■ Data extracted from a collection

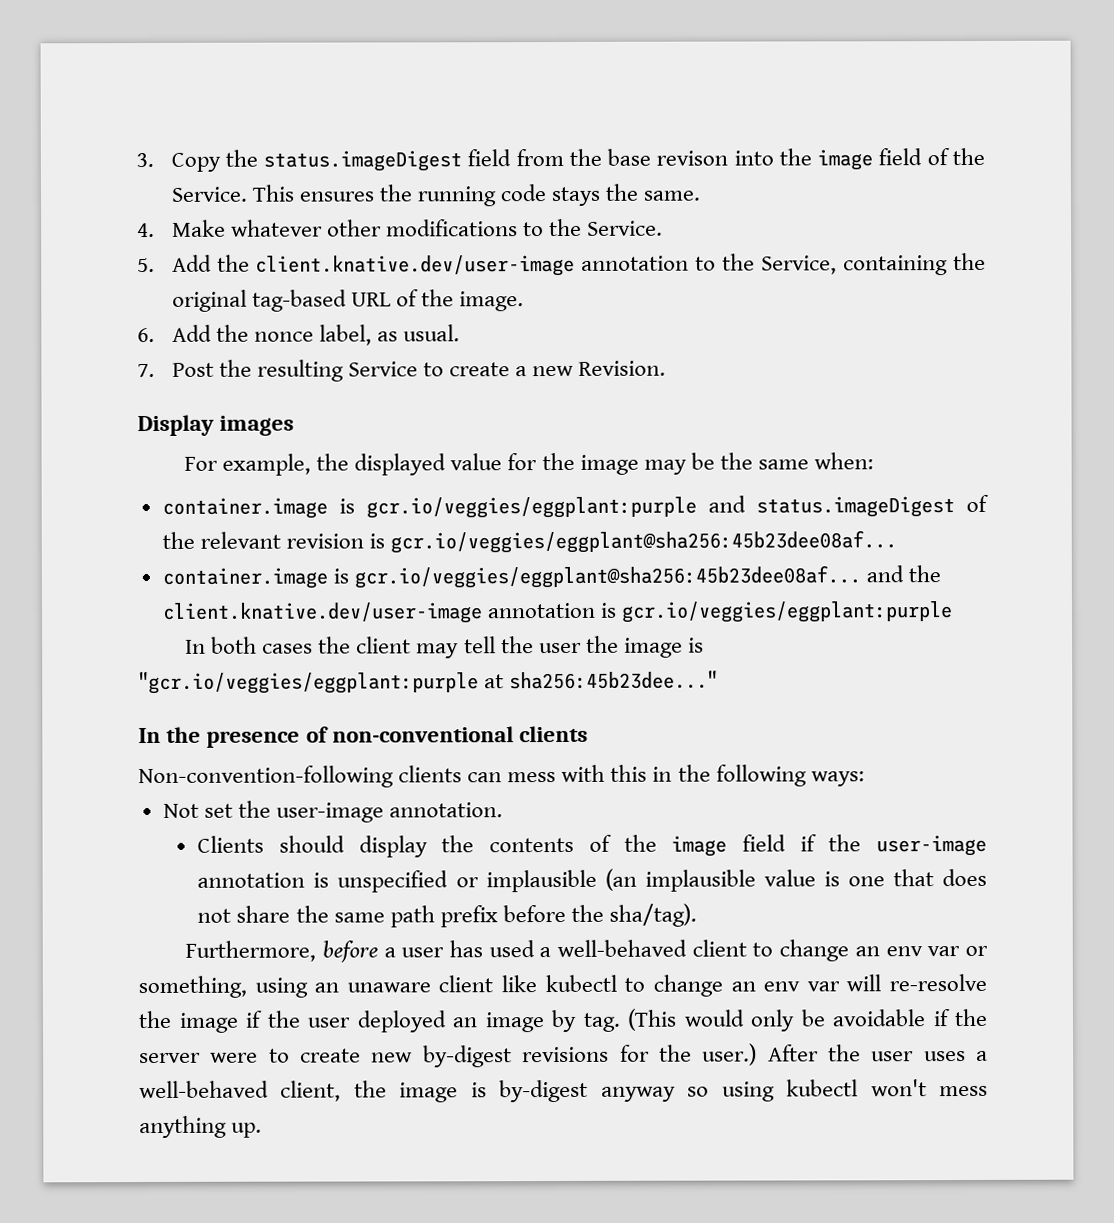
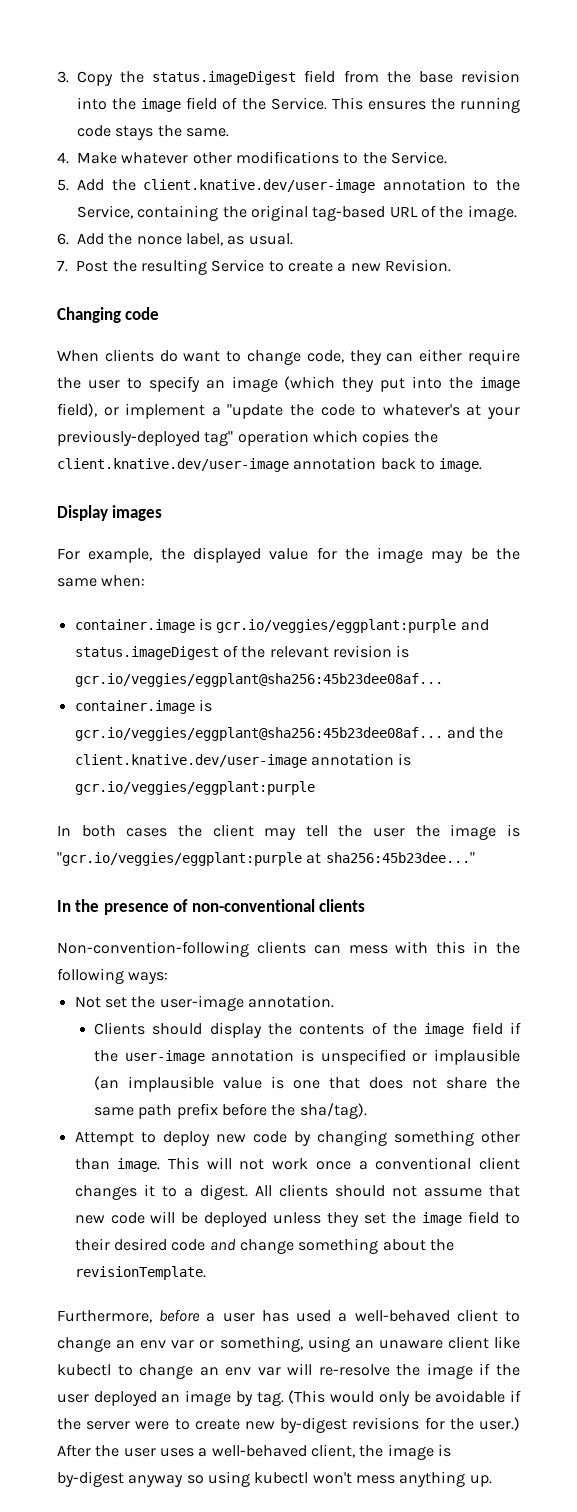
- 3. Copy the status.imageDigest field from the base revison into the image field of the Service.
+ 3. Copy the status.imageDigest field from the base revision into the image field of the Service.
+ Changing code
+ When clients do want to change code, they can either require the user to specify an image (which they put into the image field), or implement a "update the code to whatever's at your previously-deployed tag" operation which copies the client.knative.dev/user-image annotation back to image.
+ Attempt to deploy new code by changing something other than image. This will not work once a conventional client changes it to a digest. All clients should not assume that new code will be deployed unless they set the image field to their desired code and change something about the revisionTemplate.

■ The task
Report the lines above that contain "they".

■ Task output
+ When clients do want to change code, they can either require the user to specify an image (which they put into the image field), or implement a "update the code to whatever's at your previously-deployed tag" operation which copies the client.knative.dev/user-image annotation back to image.
+ Attempt to deploy new code by changing something other than image. This will not work once a conventional client changes it to a digest. All clients should not assume that new code will be deployed unless they set the image field to their desired code and change something about the revisionTemplate.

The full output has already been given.